## About this exercise
Copy out exactly the line that contains "[90,226,354,238] // Gegner" and all lines following it to the end of the data.
━━ Material supplied
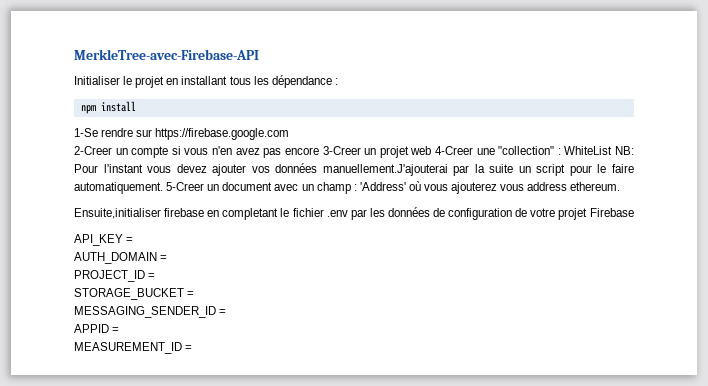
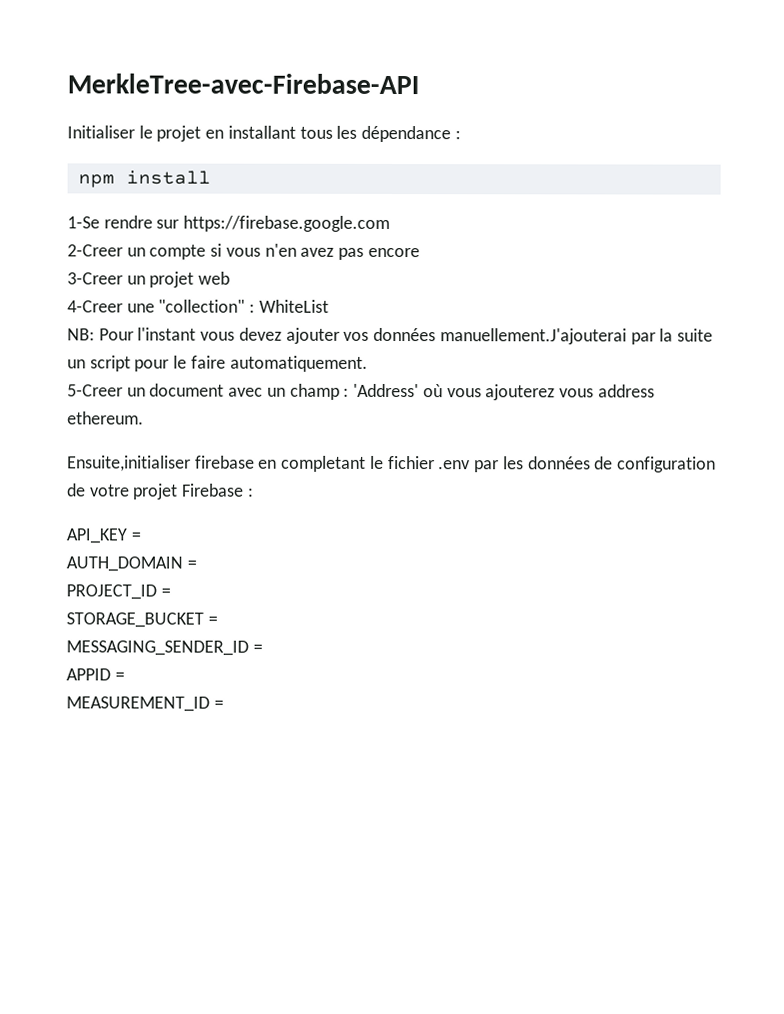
(319, 151) none -> (420, 252) //
(432, 150) none -> (231, 278) //
(613, 150) none -> (329, 306) //
(163, 188) none -> (368, 363) //
(634, 212) none -> [247,487,254,497] :

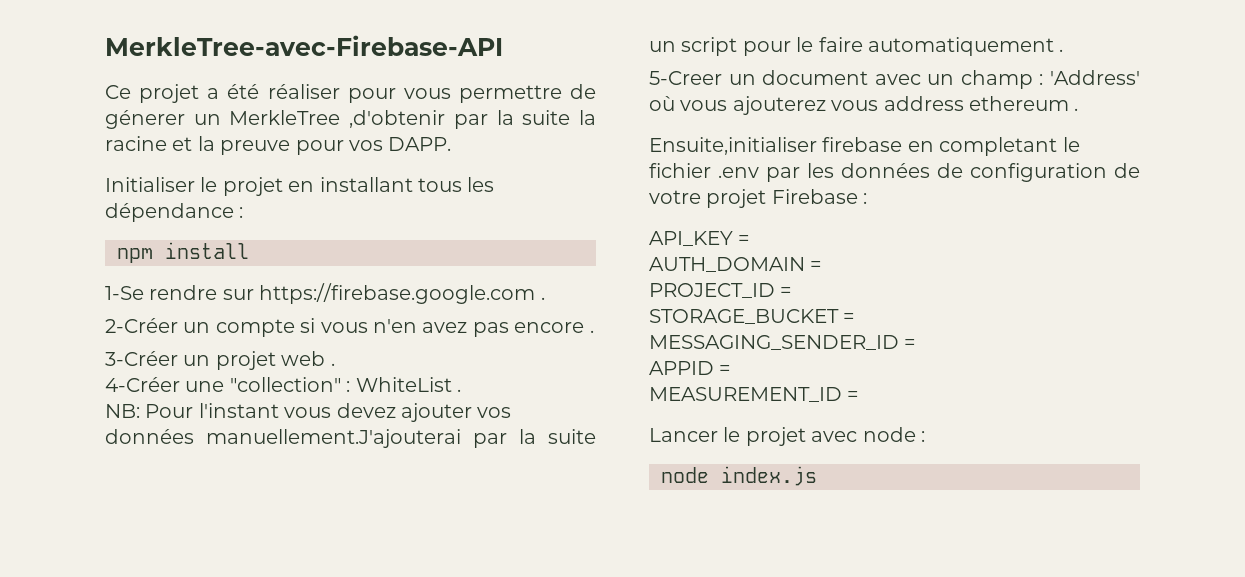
(419, 84) none -> [105,84,596,103] [105,110,596,129] [105,136,452,155] // Ce projet a été réaliser pour vous permettre de génerer un MerkleTree ,d'obtenir par la suite la racine et la preuve pour vos DAPP.
[67,244,123,257] // 2-Creer -> [540,297,545,300] [105,318,178,333] . // 2-Créer
[67,272,123,285] // 3-Creer -> [589,330,594,333] [105,351,178,366] . // 3-Créer
[67,300,123,313] // 4-Creer -> [330,363,335,366] [105,377,180,392] . // 4-Créer
(329, 306) none -> [457,389,461,392] .
[229,355,368,372] automatiquement. -> [868,37,1064,56] automatiquement .
[67,411,144,425] ethereum. -> [969,96,1079,111] ethereum .
(224, 704) none -> [649,427,925,446] [661,466,817,486] // Lancer le projet avec node : // node index.js

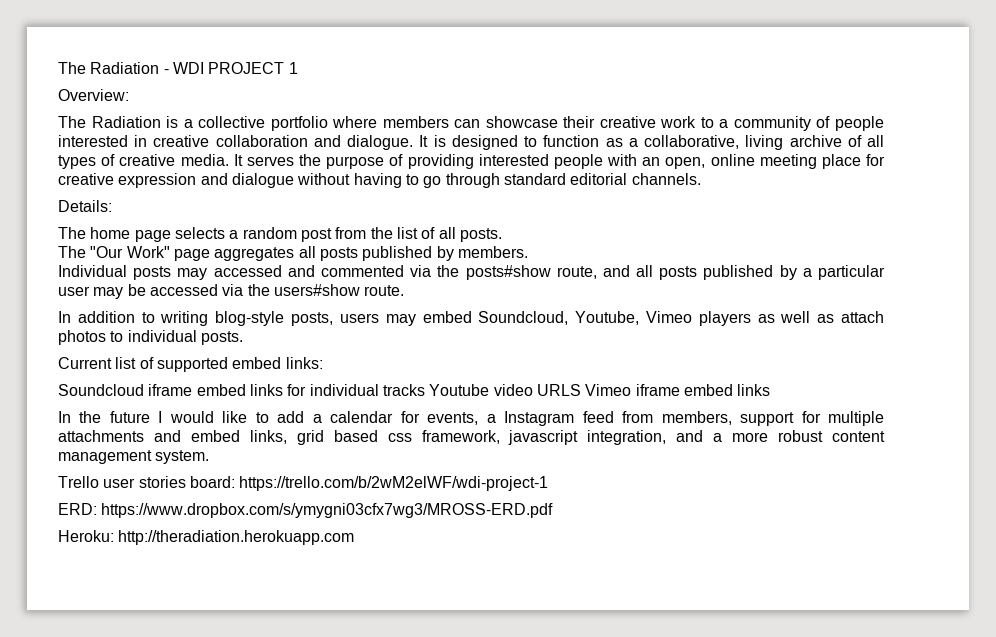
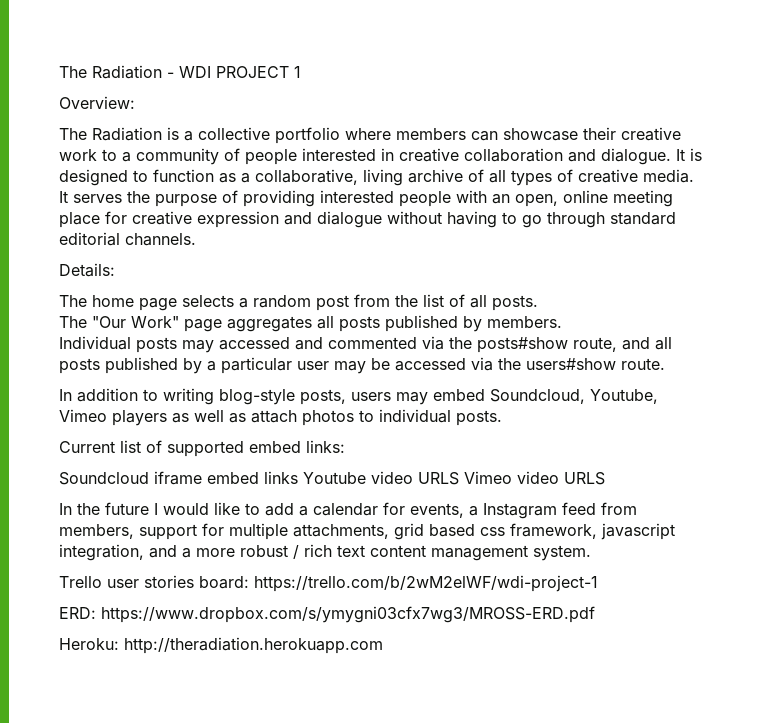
[287,384,425,396] for individual tracks -> (298, 477) none
[635,384,771,396] iframe embed links -> [517,471,605,485] video URLS
[58,430,287,444] attachments and embed links, -> [293,524,389,539] attachments,
(824, 436) none -> [293,544,365,559] / rich text

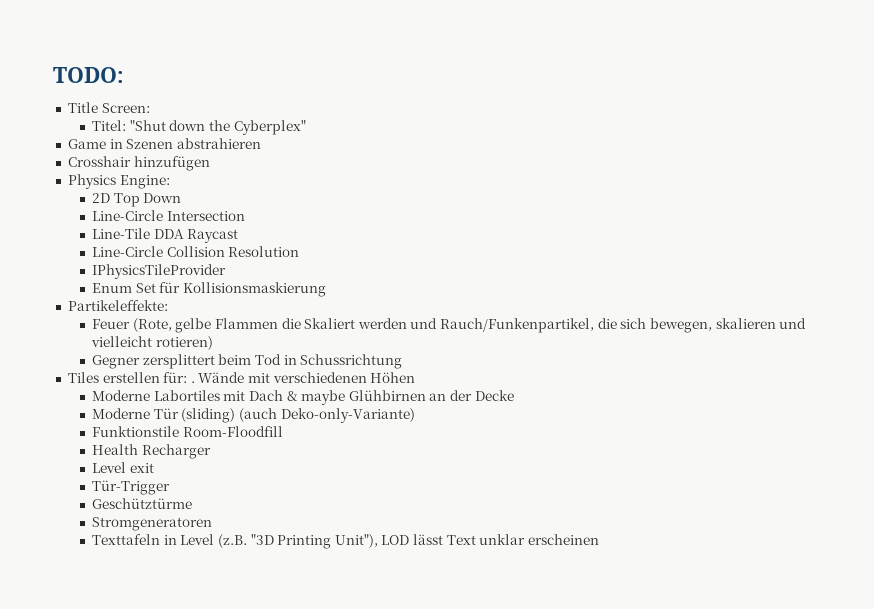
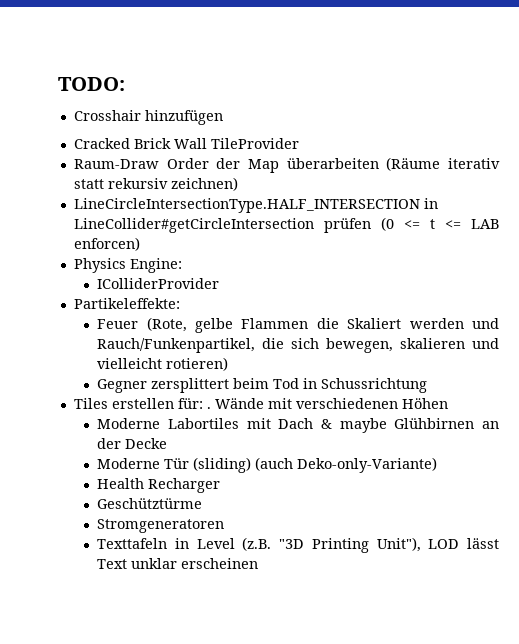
[67,102,150,113] [91,120,306,135] [67,138,261,149] [67,156,210,171] [67,174,170,189] [91,193,182,207] [91,210,245,221] [91,228,239,243] [91,246,300,257] [91,264,226,279] [91,282,326,297] Title Screen: // Titel: "Shut down the Cyberplex" // Game in Szenen abstrahieren // Crosshair hinzufügen // Physics Engine: // 2D Top Down // Line-Circle Intersection // Line-Tile DDA Raycast // Line-Circle Collision Resolution // IPhysicsTileProvider // Enum Set für Kollisionsmaskierung -> [73,110,223,125] [73,138,299,149] [73,157,501,173] [73,177,238,191] [73,198,438,213] [73,217,499,233] [73,237,140,251] [73,258,182,273] [97,278,220,289] Crosshair hinzufügen // Cracked Brick Wall TileProvider // Raum-Draw Order der Map überarbeiten (Räume iterativ statt rekursiv zeichnen) // LineCircleIntersectionType.HALF_INTERSECTION in LineCollider#getCircleIntersection prüfen (0 <= t <= LAB enforcen) // Physics Engine: // IColliderProvider
[91,426,283,437] // Funktionstile Room-Floodfill -> (438, 465) none
[91,462,154,473] [91,480,170,495] // Level exit // Tür-Trigger -> (221, 485) none

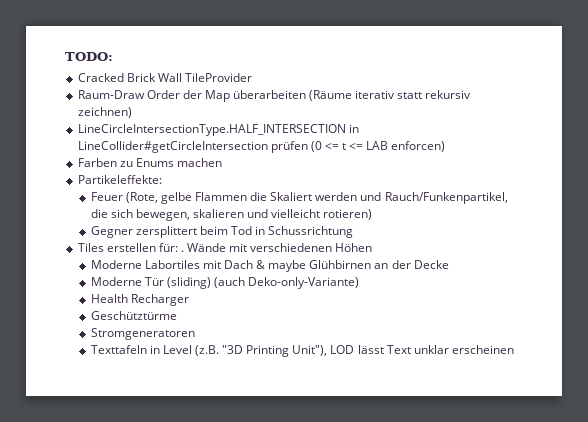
[73,110,223,125] // Crosshair hinzufügen -> (113, 56) none
[73,258,182,273] [97,278,220,289] Physics Engine: // IColliderProvider -> [77,158,222,167] Farben zu Enums machen

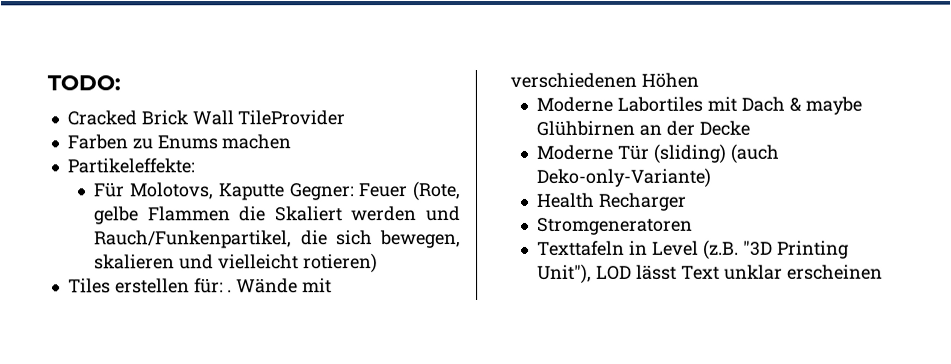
[77,90,472,102] [77,107,132,118] [77,124,359,136] [77,141,446,153] // Raum-Draw Order der Map überarbeiten (Räume iterativ statt rekursiv zeichnen) // LineCircleIntersectionType.HALF_INTERSECTION in LineCollider#getCircleIntersection prüfen (0 <= t <= LAB enforcen) -> (346, 118) none
(162, 179) none -> [94,182,355,201] Für Molotovs, Kaputte Gegner:
[90,226,354,238] // Gegner zersplittert beim Tod in Schussrichtung -> (378, 263) none
[90,311,177,320] // Geschütztürme -> (688, 201) none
━━━━
## Result
[90,226,354,238] // Gegner zersplittert beim Tod in Schussrichtung -> (378, 263) none
[90,311,177,320] // Geschütztürme -> (688, 201) none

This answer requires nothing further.